• _Input_

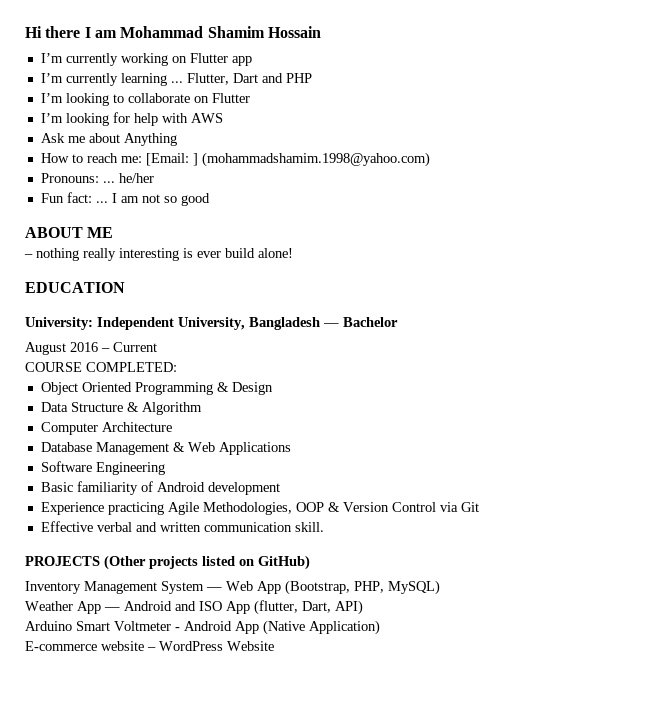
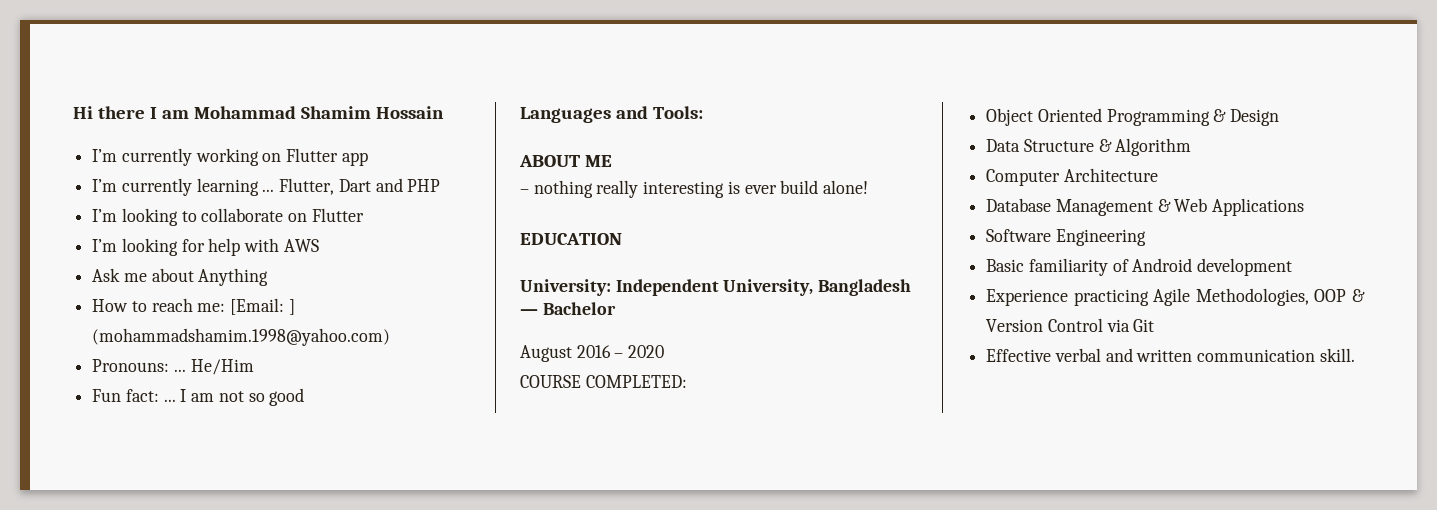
[118,173,154,183] he/her -> [190,359,254,375] He/Him
(210, 199) none -> [520,106,703,123] // Languages and Tools:
[113,342,157,352] Current -> [628,345,665,358] 2020
[25,555,310,570] [25,580,440,595] [25,600,363,615] [25,620,380,635] [25,641,274,651] // PROJECTS (Other projects listed on GitHub) // Inventory Management System — Web App (Bootstrap, PHP, MySQL) // Weather App — Android and ISO App (flutter, Dart, API) // Arduino Smart Voltmeter - Android App (Native Application) // E-commerce website – WordPress Website -> (1355, 355) none

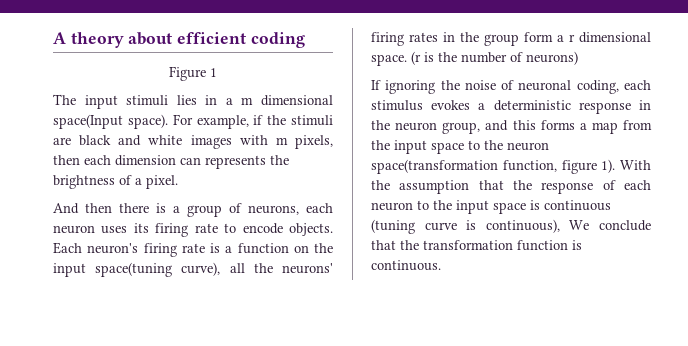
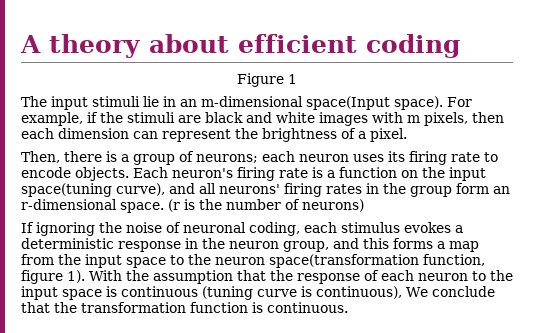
[176,95,334,106] lies in a m dimensional -> [143,96,303,107] lie in an m-dimensional
[205,155,266,169] represents -> [162,129,231,142] represent
[53,203,112,214] And then -> [21,151,60,163] Then,
[248,205,299,215] neurons, -> [196,154,258,163] neurons;
[229,263,273,273] all the -> [169,183,216,194] and all
[557,32,651,43] a r dimensional -> [493,186,510,194] [21,199,117,210] an r-dimensional

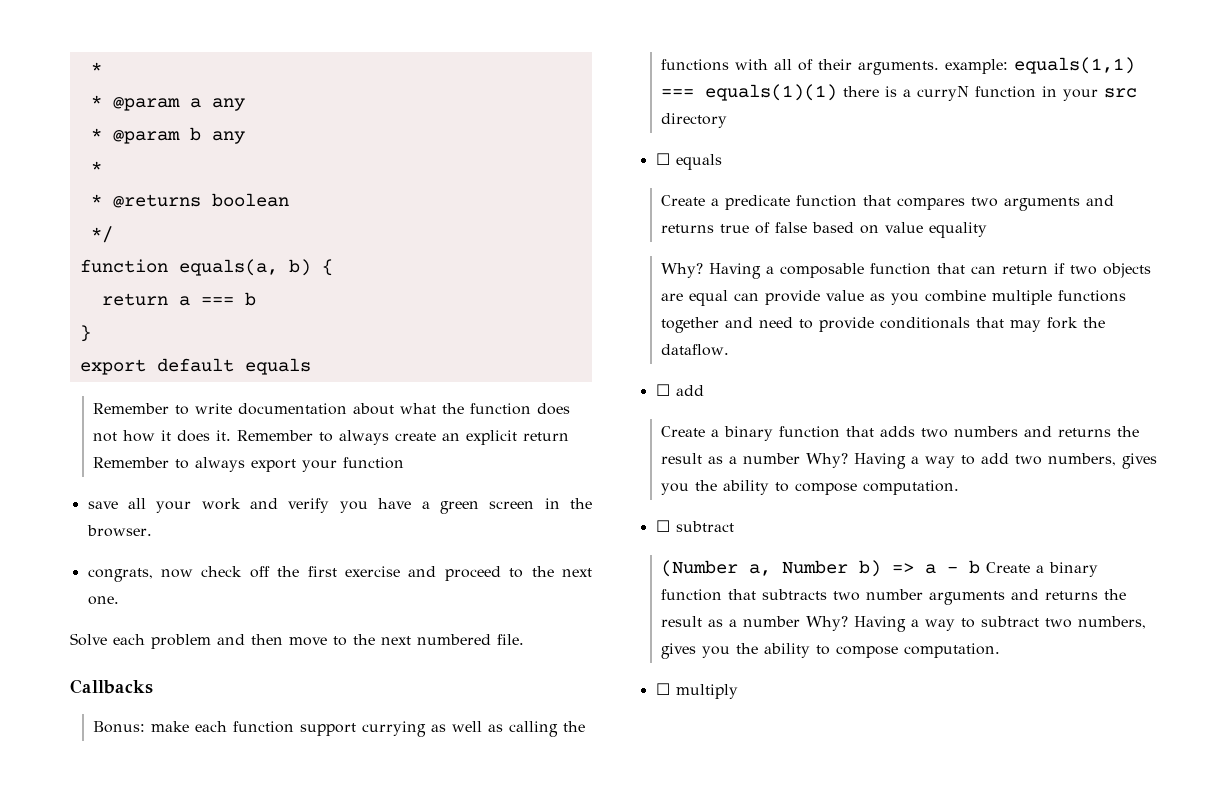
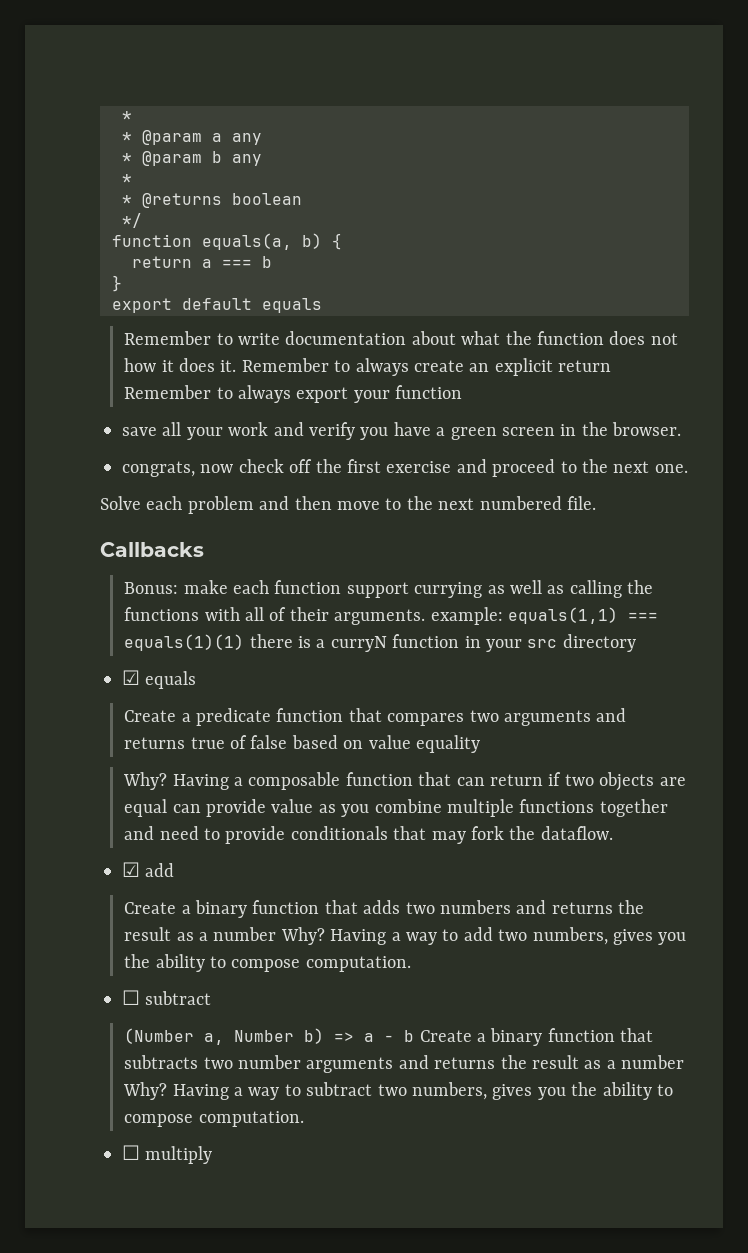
[655,153,670,165] ☐ -> [122,670,140,685] ☑
[655,384,670,396] ☐ -> [122,862,140,877] ☑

• _Assignment_
Your task is to find each line in the entries that contains the string "dimensional" and copy it.

• _Task response_
[176,95,334,106] lies in a m dimensional -> [143,96,303,107] lie in an m-dimensional
[557,32,651,43] a r dimensional -> [493,186,510,194] [21,199,117,210] an r-dimensional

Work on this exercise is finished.